As a conventional technique related to this, for example, Japanese Patent Laid-Open No.
There is one described in Japanese Patent Publication No. 2-5060.

FIG. 5 shows the basic principle of an adsorption type cooling system, in which an adsorber 1 and a cooling container 2 are connected to each other and an opening / closing valve 3 is provided.
Is a single adsorption cooling system connected by a conduit 4 having An adsorbent 1a made of zeolite or the like is accommodated in the adsorber 1, and a heat exchange pipe 5 for heating or cooling is in contact with the adsorbent 1a. Water as an adsorption medium is contained in the cooling container 2, and a cooling pipe 6 through which air to be cooled flows is thermally contacted with the water, and the adsorber 1, the pipe line 4 and the inside of the cooling container 2 are in contact with each other. Is in a vacuum. In addition, a condenser 7 that exchanges heat with the outside air is provided on the side of the cooling container 2 of the pipeline 4. With this cooling system,
When the opening / closing valve 3 of the pipe line 4 is opened, the water in the cooling container 2 is evaporated into water vapor by the adsorption action of the adsorbent 1a as shown in FIG. Adsorbent 1
Adsorbed by a. As a result, the latent heat when the water in the cooling container 2 evaporates is absorbed from the cooling container 2 side, so that the temperature in the cooling container 2 decreases and the air in the cooling pipe 6 is cooled. Such an operation is called an adsorption process. Next, the operation of returning the water adsorbed by the adsorbent 1a to the cooling container 2 is performed.
That is, as shown in FIG. 5 (b), the adsorbent 1a is heated by circulating high-temperature air from the external heat source through the heat exchange pipe 5 to separate the water adsorbed by the adsorbent 1a.
As a result, the moisture that has become steam becomes water in the condenser 7 through the conduit 4 and is collected in the cooling container 2. Such an operation is called a reproduction process. In this case, the adsorption means a state where water molecules are held between the molecules of the adsorbent, and by heating the adsorbent in this state, water is separated from the adsorbent and regenerated.

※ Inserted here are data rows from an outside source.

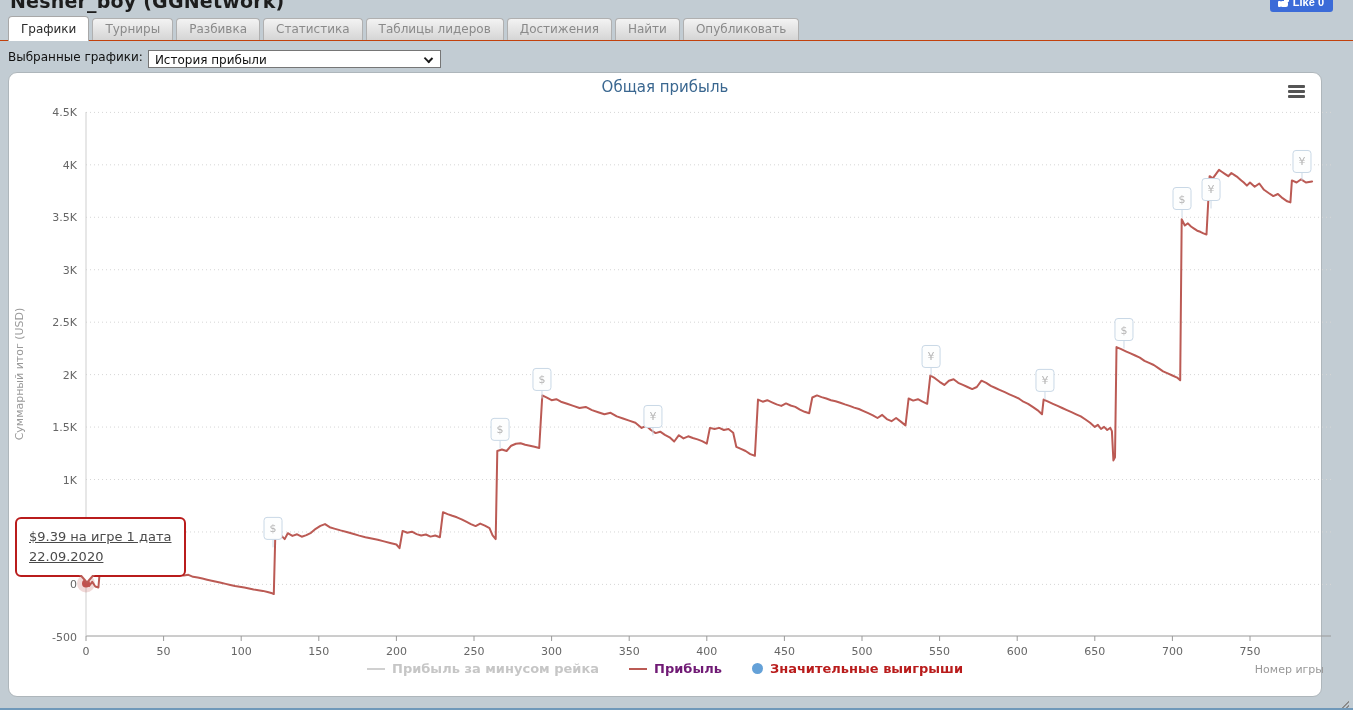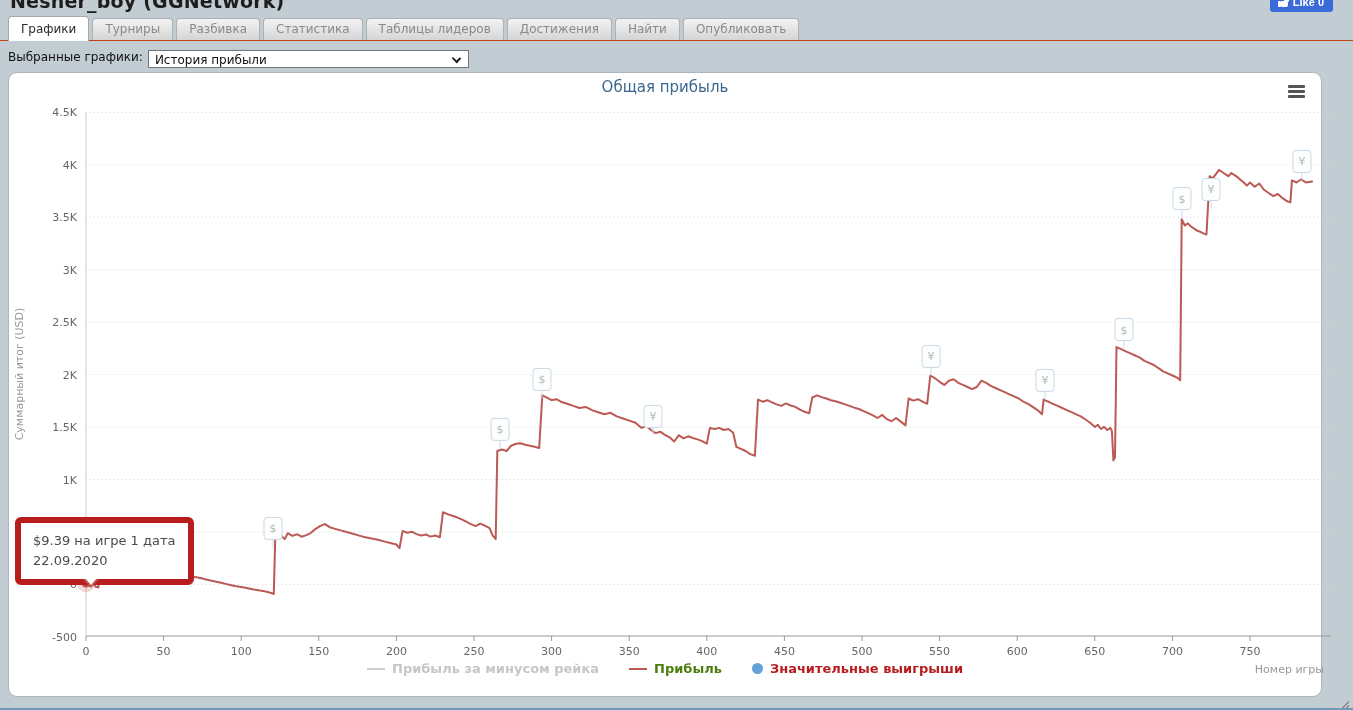--- a/index.html
+++ b/index.html
@@ -47,7 +47,7 @@
   .controls { display:flex; align-items:flex-start; margin:9px 0 6px 8px; font-size:12px; color:#111; }
   .controls label { margin-right:5px; }
   .select-box {
-    position:relative; width:321px; height:18px; background:#fff;
+    position:relative; width:293px; height:18px; background:#fff;
     border:1px solid #767676; font-size:12px; color:#111;
     padding:2px 22px 4px 6px; cursor:pointer; line-height:14px;
   }

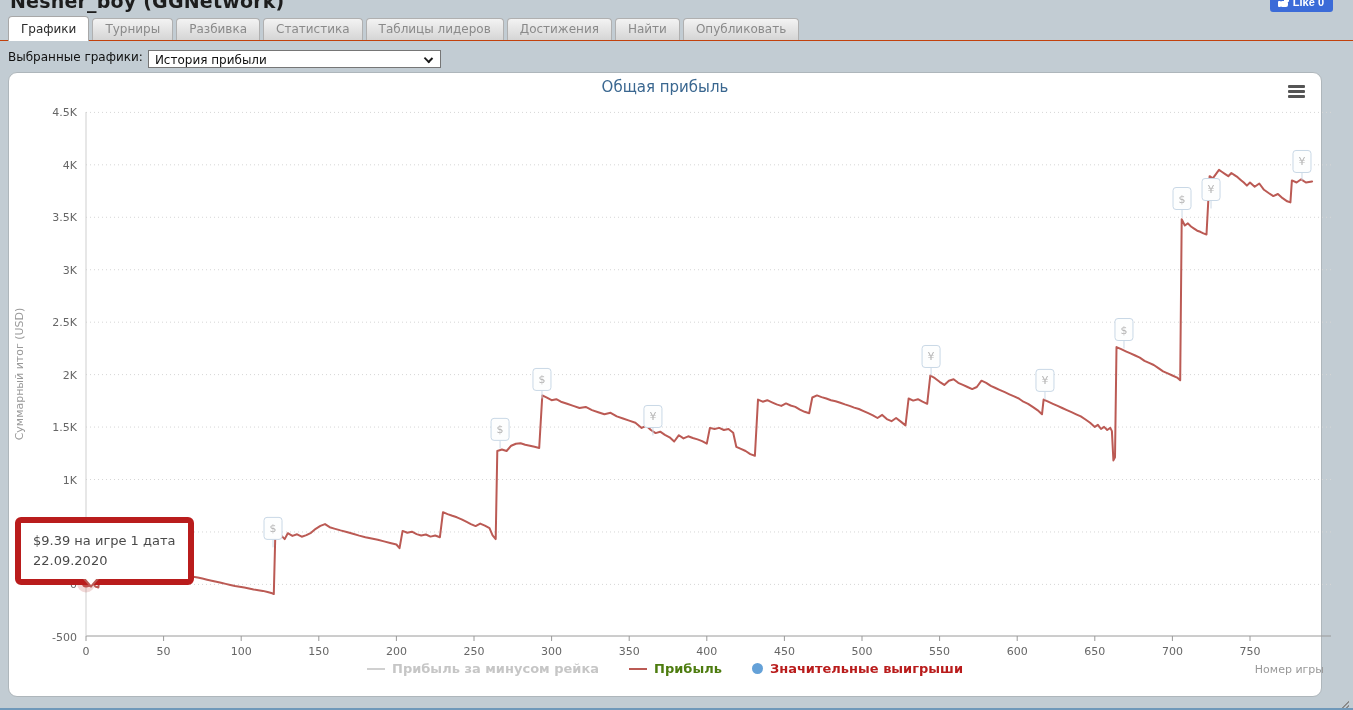--- a/index.html
+++ b/index.html
@@ -87,9 +87,10 @@
   
   .tooltip {
     position:absolute; left:6px; top:444px; z-index:5;
-    background:#fff; border:6px solid #b91c1c; border-radius:6px;
+    background:#fff; border:2px solid #b91c1c; border-radius:6px;
     padding:8px 12px; font-size:13px; color:#4a4a4a; line-height:1.55;
     white-space:nowrap;
+    text-decoration:underline;
   }
   .tooltip::before { 
     content:""; position:absolute; left:62px; bottom:-9px;

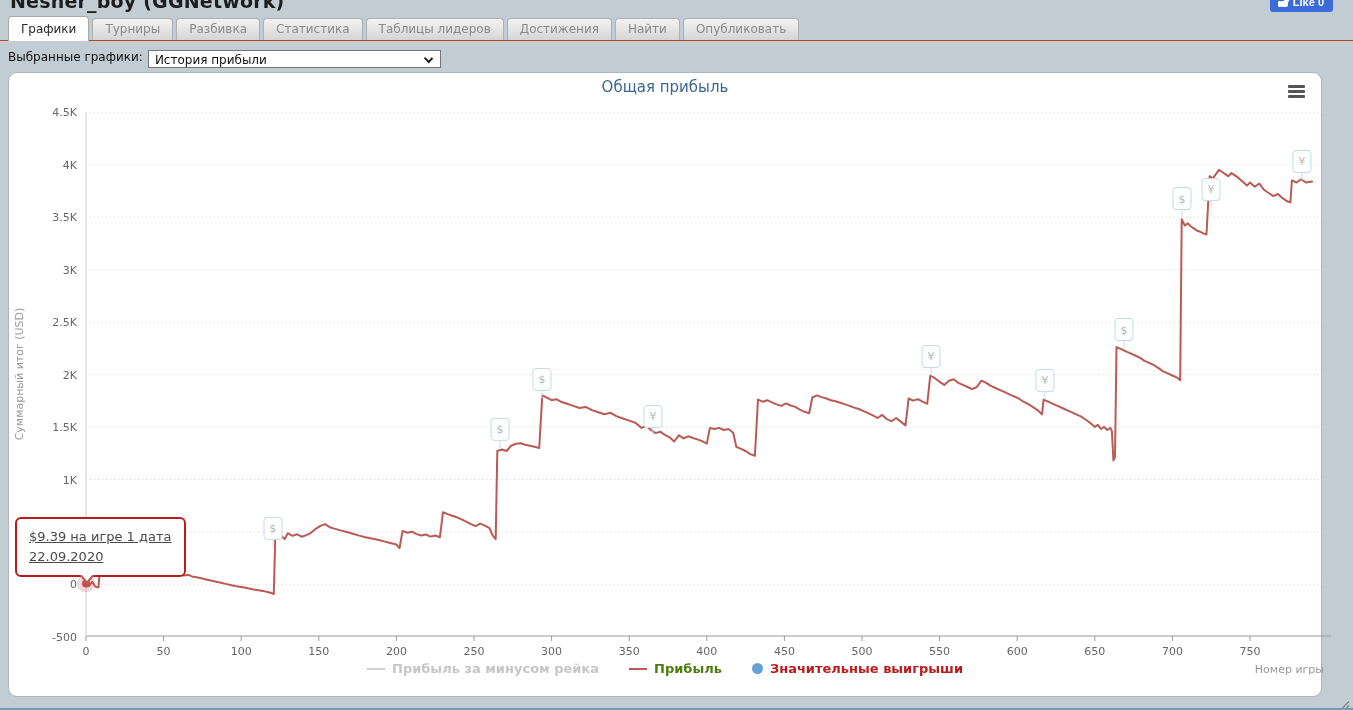--- a/index.html
+++ b/index.html
@@ -112,7 +112,7 @@
   .legend-item .line { display:inline-block; width:18px; height:0; border-top:2px solid; }
   .legend-item.disabled { color:#c6c6c6; }
   .legend-item.disabled .line { border-color:#d0d0d0; }
-  .legend-item.profit { color:#4d7c0f; }
+  .legend-item.profit { color:#701a75; }
   .legend-item.profit .line { border-color:#bb5a54; }
   .legend-item.wins { color:#b91c1c; }
   .legend-item .dotswatch { display:inline-block; width:11px; height:11px; border-radius:50%; background:#64a1d8; }

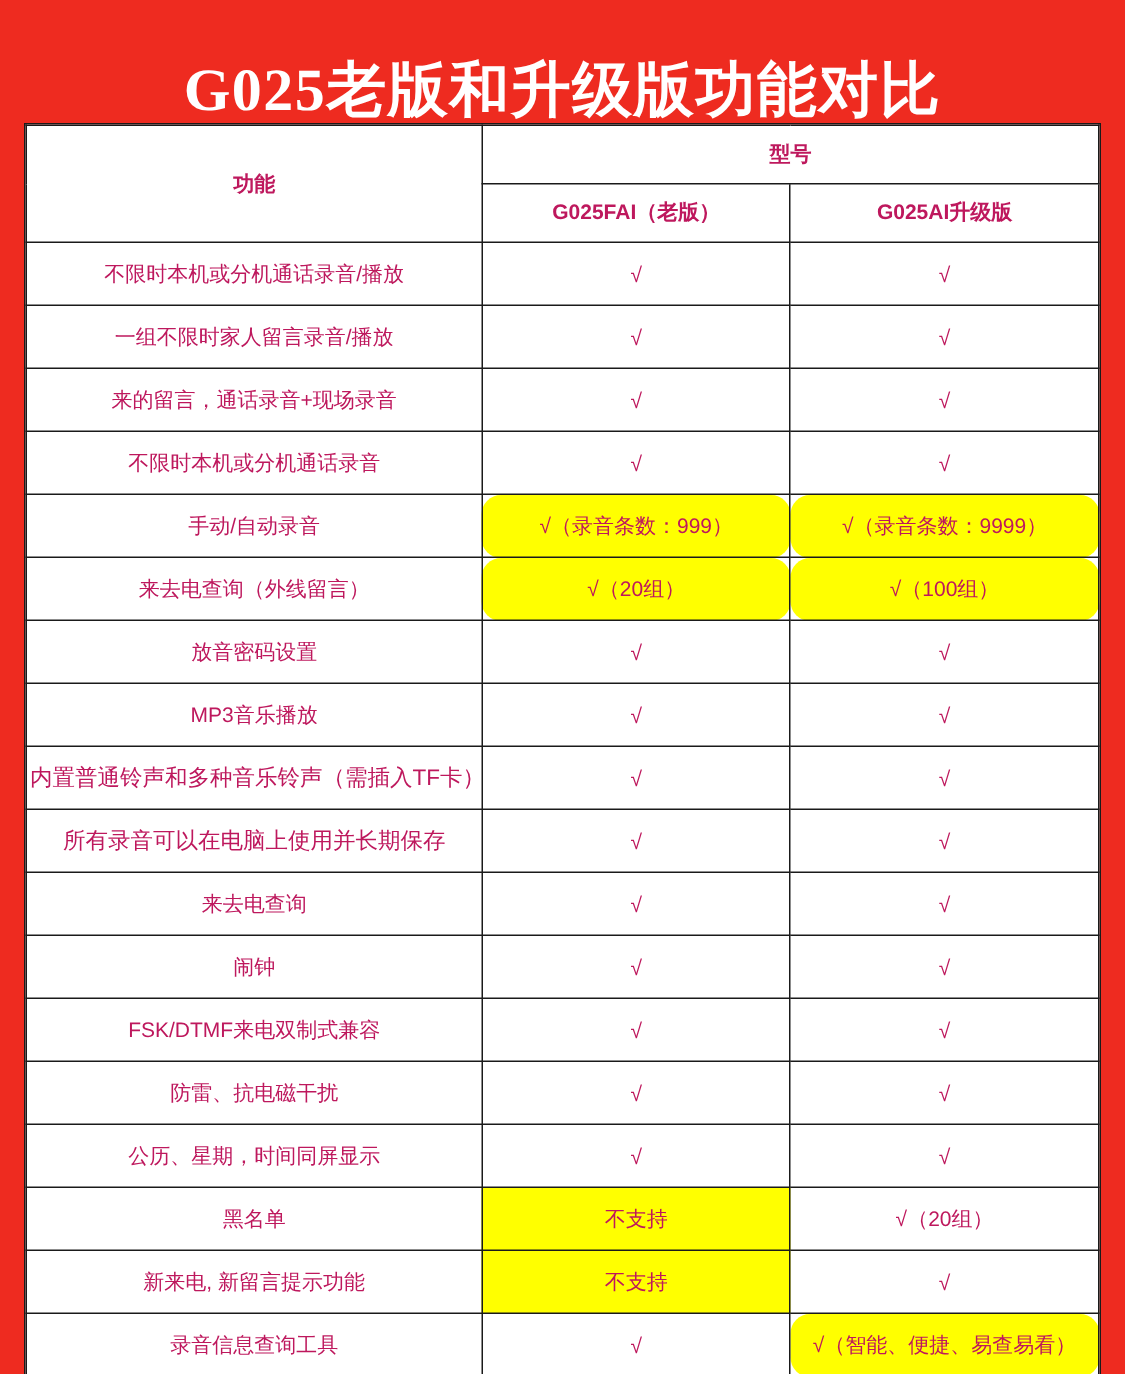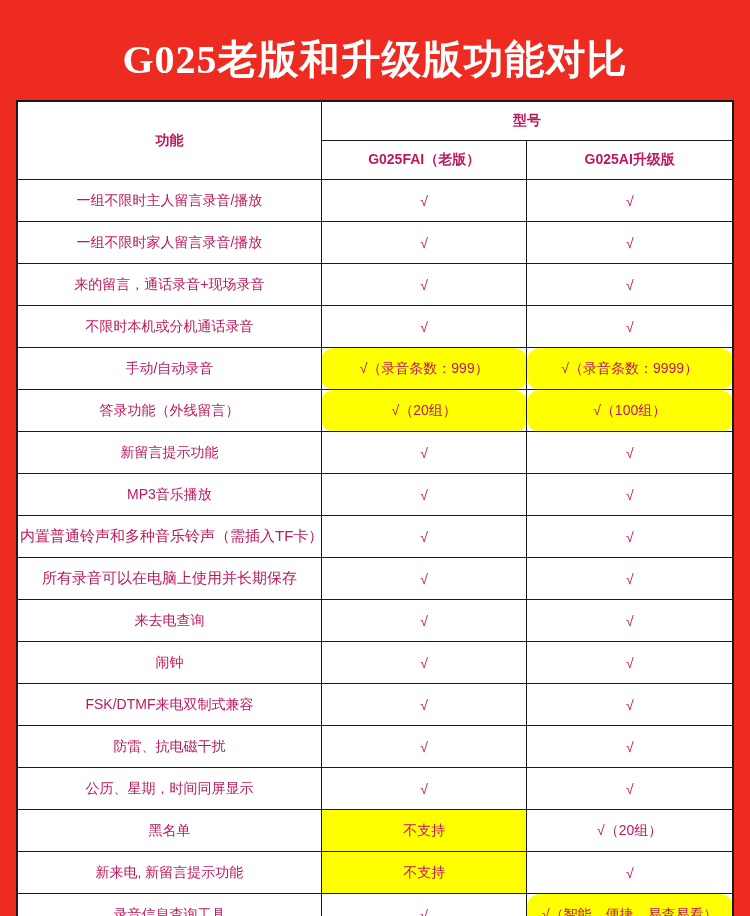--- a/index.html
+++ b/index.html
@@ -27,7 +27,6 @@
     font-size: 40px;
     letter-spacing: 1px;
     padding-top: 38px;
-    padding-bottom: 18px;
     line-height: 1.1;
     white-space: nowrap;
   }

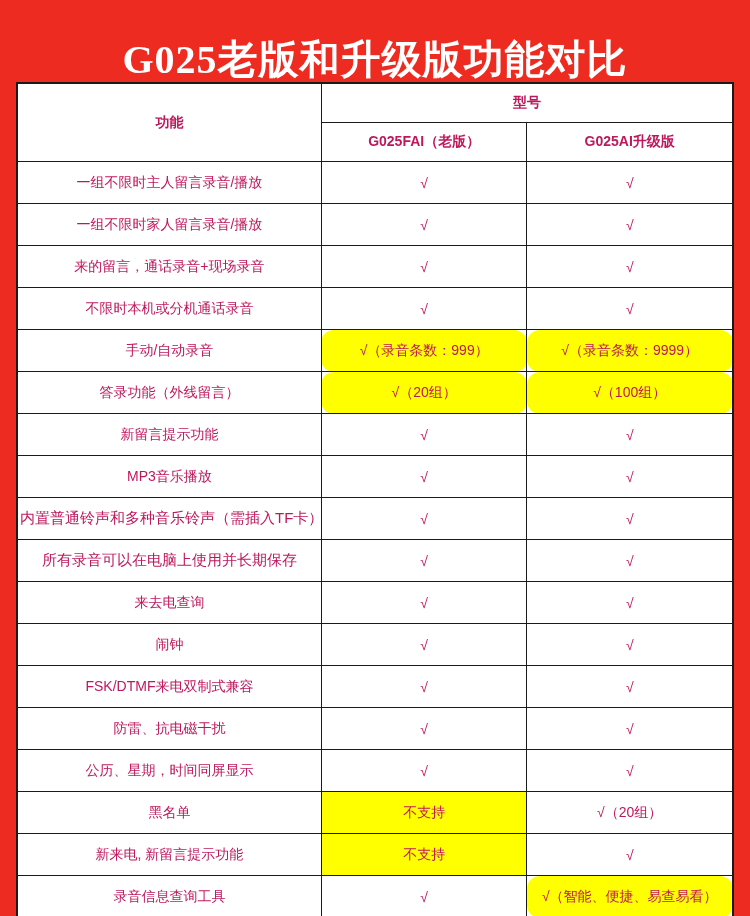--- a/index.html
+++ b/index.html
@@ -131,7 +131,7 @@
       </thead>
       <tbody id="tbody">
           <tr class="body-row">
-            <td class="row-feature">一组不限时主人留言录音/播放</td>
+            <td class="row-feature">不限时本机或分机通话录音/播放</td>
             <td class="check">√</td>
             <td class="check">√</td>
           </tr>

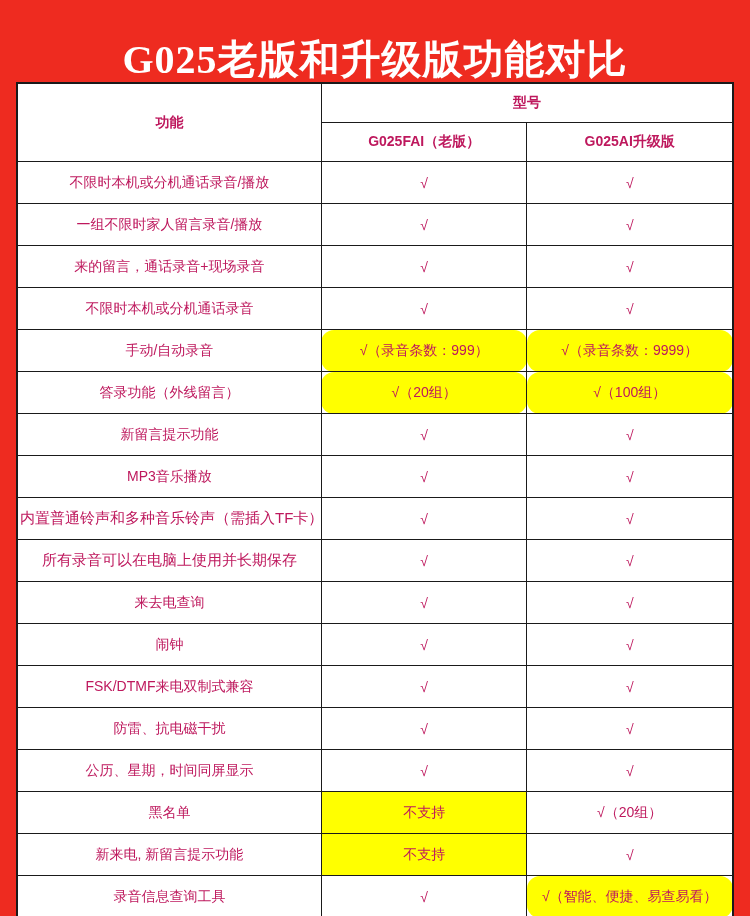--- a/index.html
+++ b/index.html
@@ -156,7 +156,7 @@
             <td class="hl-text hl">√（录音条数：9999）</td>
           </tr>
           <tr class="body-row">
-            <td class="row-feature">答录功能（外线留言）</td>
+            <td class="row-feature">来去电查询（外线留言）</td>
             <td class="hl-text hl">√（20组）</td>
             <td class="hl-text hl">√（100组）</td>
           </tr>

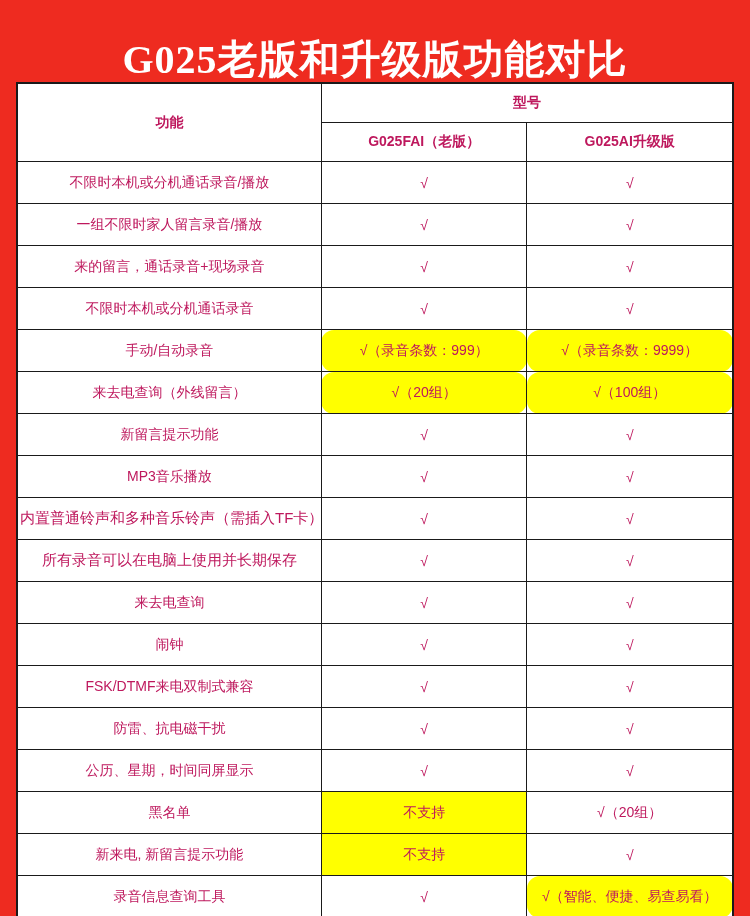--- a/index.html
+++ b/index.html
@@ -161,7 +161,7 @@
             <td class="hl-text hl">√（100组）</td>
           </tr>
           <tr class="body-row">
-            <td class="row-feature">新留言提示功能</td>
+            <td class="row-feature">放音密码设置</td>
             <td class="check">√</td>
             <td class="check">√</td>
           </tr>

However, in the above-described single adsorption type cooling system, since the adsorption process and the regeneration process must be alternately performed in the same system, continuous cooling cannot be performed. Therefore, as shown in FIG. 6, a dual adsorption cooling system having two adsorbers 8 and 9 has been proposed. The adsorbers 8 and 9 are open / close valves 10 and 1, respectively.
One cooling container 13 by the pipe lines 12 and 13 having one
The cooling pipe 14 similar to the above is in thermal contact with the water in the cooling container 13. In addition, each adsorber 8,
The adsorbents 8a and 9a in 9 are respectively provided with the heat exchange pipe 1
5 and 16 are in thermal contact with each other, and condensers 17 and 18 are provided in the pipe lines 12 and 13, respectively. In this cooling system, for example, the adsorption process is performed in one of the adsorbers 8 while the regeneration process is performed in the other adsorber 9. Then, when the adsorbers 8 and 9 have completed their respective strokes, a switching operation is performed so as to perform the reverse operation. At that time, since the adsorber 9 that has completed the regeneration process is at a high temperature, air at a low temperature or room temperature is circulated through the heat exchange pipe 16 to cool the adsorbent 9a. By repeating such an operation periodically, it is possible to perform continuous cooling.

[0005]

In the double adsorption cooling system, the heat exchange pipes 15 and 1 are connected.
Since the electric heater and the exhaust gas of the engine are used as the heat source of 6, the adsorbent 8a (9
It took a long time for the heating of a), that is, the regeneration process. Therefore, there is a problem that the switching cycle of each process becomes long and the operating efficiency of the entire system is reduced.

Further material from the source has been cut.